Insurance Europe has published its response to a consultation by the International Association of Insurance Supervisors (IAIS) on its draft issues paper on the implementation of recommendations by the FSB’s Task Force on Climate-related Financial Disclosures (TCFD).
Insurance Europe welcomes the IAIS work on climate change and its endorsement of the FSB’s Task Force on Climate-related Financial Disclosures (TCFD) initiative.
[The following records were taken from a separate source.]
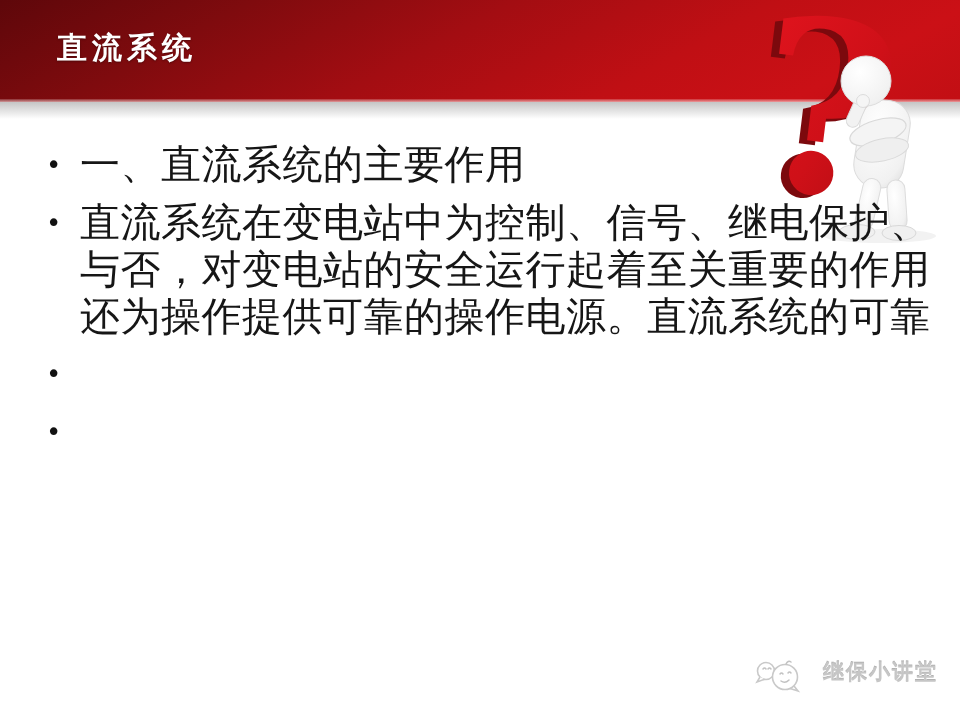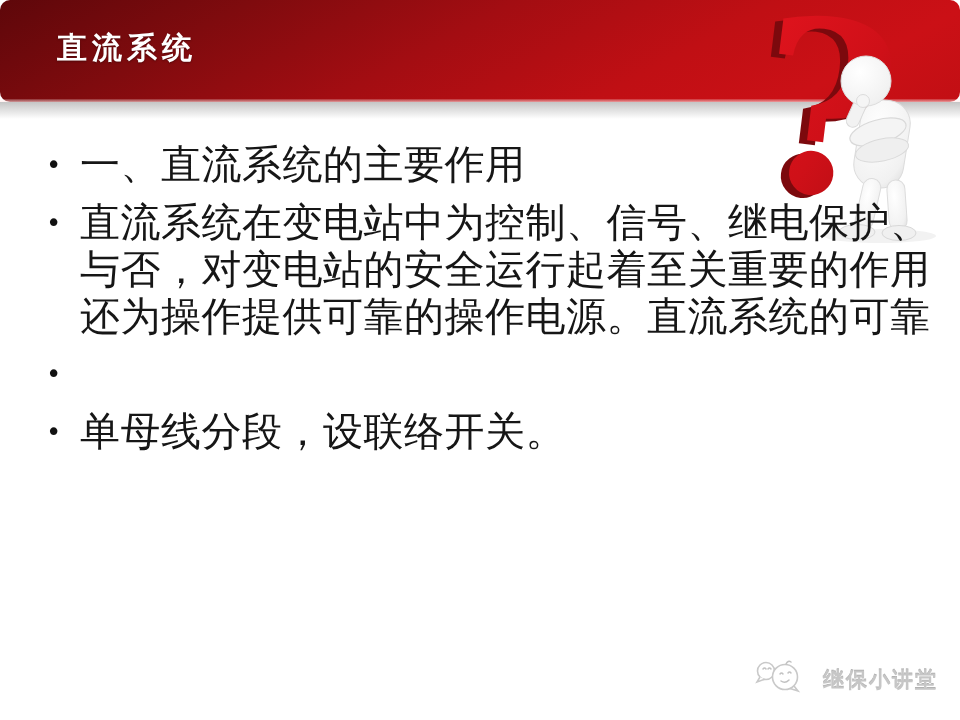--- a/index.html
+++ b/index.html
@@ -8,21 +8,20 @@
     width:960px;height:720px;
     background:#ffffff;
     overflow:hidden;
     font-family:"Liberation Serif","DejaVu Serif",serif;
   }
   
   .header{
     position:absolute;top:0;left:0;width:960px;height:102px;
     background:linear-gradient(152deg,
       #5e070a 0%, #7f0b0e 22%, #a30d12 45%, #c00f14 68%, #cb1016 85%, #c20f14 100%);
-    border-radius:10px;
   }
   .header::after{
     content:"";position:absolute;left:0;right:0;bottom:0;height:3px;
     background:linear-gradient(to bottom, rgba(255,255,255,.15), rgba(255,230,230,.65));
   }
   .header-shadow{
     position:absolute;top:102px;left:0;width:960px;height:17px;
     background:linear-gradient(to bottom, rgba(110,110,110,.40), rgba(255,255,255,0));
   }
   .title{
@@ -44,21 +43,21 @@
   .li{display:flex;margin-bottom:10px;}
   .marker{
     flex:none;width:34px;font-size:26px;line-height:47px;color:#111111;
     font-family:"DejaVu Sans",sans-serif;padding-top:1px;
   }
   .btext{font-size:40px;line-height:47px;letter-spacing:0.5px;}
   .btext .line{display:block;white-space:nowrap;}
   
   .footer{
     position:absolute;right:22px;bottom:26px;
-    display:flex;align-items:flex-end;gap:20px;
+    display:flex;align-items:flex-start;gap:20px;
   }
   .brand{
     font-family:"Liberation Sans","DejaVu Sans",sans-serif;
     font-weight:bold;font-size:21px;letter-spacing:2px;
     color:#c6c6c6;
     text-shadow:0 1px 0 #ffffff, 0 -1px 0 #b2b2b2;
   }
 </style>
 </head>
 <body>
@@ -119,23 +118,20 @@
         <span class="line">还为操作提供可靠的操作电源。直流系统的可靠</span>
       </span>
     </div>
 
     <div class="li">
       <span class="marker">•</span>
     </div>
 
     <div class="li">
       <span class="marker">•</span>
-      <span class="btext">
-        <span class="line">单母线分段，设联络开关。</span>
-      </span>
     </div>
 
   </div>
 
   <div class="footer">
     <svg width="50" height="36" viewBox="0 0 50 36" xmlns="http://www.w3.org/2000/svg">
       <g fill="#ffffff" stroke="#c9c9c9" stroke-width="1.6">
         <circle cx="13" cy="13" r="8.5"></circle>
         <path d="M7,19 L4,24 L11,21 Z" stroke="none" fill="#ffffff"></path>
         <path d="M7,19 L4,24 L11,21.5" fill="none"></path>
The European insurance industry is fully aware of, and well-positioned to address, the financial risks posed by climate change and extreme weather, since the measurement of climate-related physical risks lies at the heart of insurers’ business models. At the same time, insurers are continuously scrutinising their investment portfolios to incorporate long-term sustainability aspects and are increasingly considering the impact of transitioning to a low-carbon economy. Given the industry’s concentration of expertise in managing, modelling and pricing climate risk, it is well placed to provide expert input where possible and so appreciates any opportunity to provide evidence and feedback.
In addition, European insurers support increased transparency around sustainable investments and sustainability risks, provided the provision of information is balanced and efficient. Therefore, insurers support disclosures that help consumers and investors to make informed financial decisions aligned with their objectives.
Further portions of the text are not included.